孤高の弁護士は、無垢な彼女を手放さない
オフィス近くの定食屋。ランチタイムのざわついた空気の中、紬・あかり・茜の三人はいつものテーブルに並んで座っていた。

「セクハラ野郎を断罪する時が来たな」
あかりが味噌汁をひと口飲んで、拳を握る。

「うん。次の面談でちゃんと記録残すって言ってたし、少し安心したかな」
紬が頷くと、茜が箸を止めて何気ない口調で言った。

「ところでさ、一条さんとどうなの?ちゃんと仲良くしてる?」

「ああ……うん、仕事終わりに家行って、一緒にご飯食べたりしてるよ」

あかりが小声で身を乗り出してくる。
「じゃあさ、進んだ?」

その意図を即座に察した紬は、少し苦笑いしながら答えた。
「ううん、ほぼ停滞。

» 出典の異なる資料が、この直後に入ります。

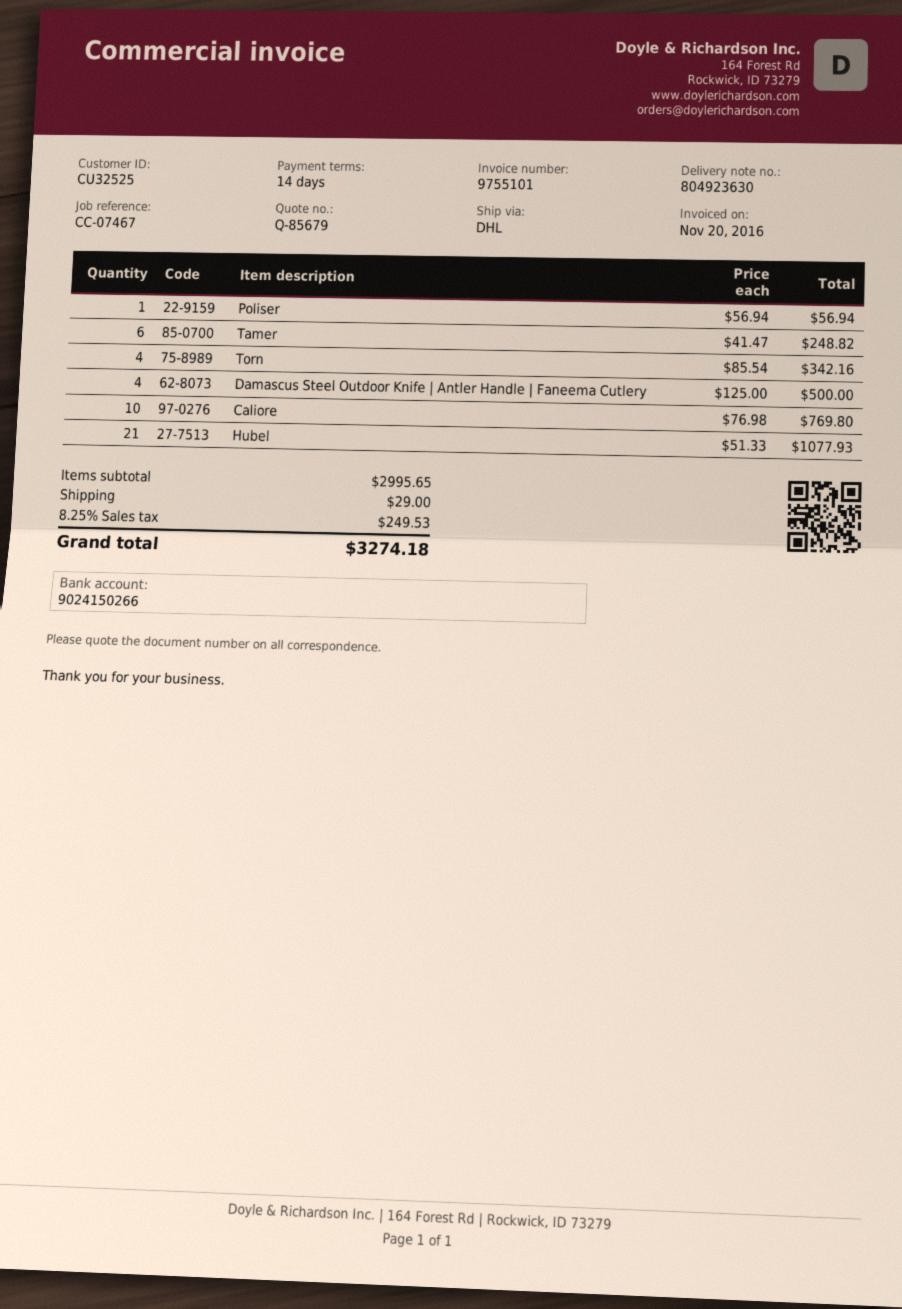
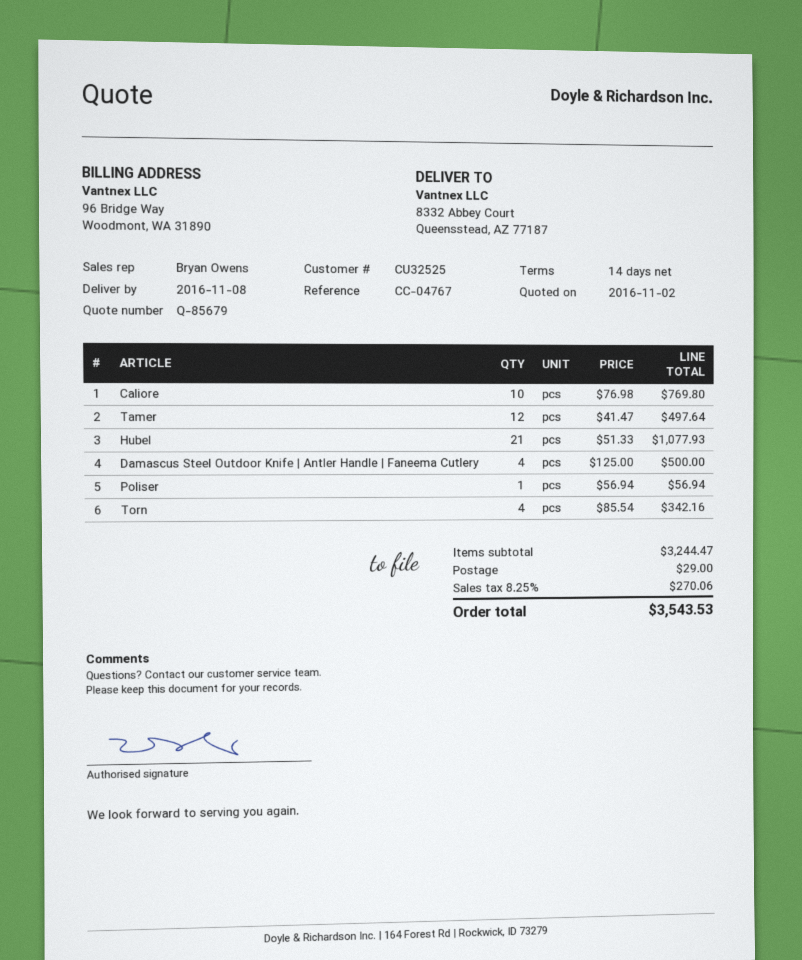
reference: CC-07467 -> CC-04767
Tamer: 6 x 41.47 = 248.82 -> 12 x 41.47 = 497.64
subtotal: 2995.65 -> 3244.47
tax: 8.25% = 249.53 -> 8.25% = 270.06
total: 3274.18 -> 3543.53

私の方が困ってるくらいだよ」

「えぇー」
二人の声が重なる。

あかりは箸を置いて、腕を組んだ。
「一条さんの理性どうかしてる。さすが法の番人て感じね」

「紬はさ、その先も欲しいと思ってるわけ?」
問いかけるあかりの目は真剣だ。

「うん、まあ……ちょっと怖いけど、欲しいと思ってる。多分」
紬は自信なさげに、テーブルの端を指でなぞりながらつぶやいた。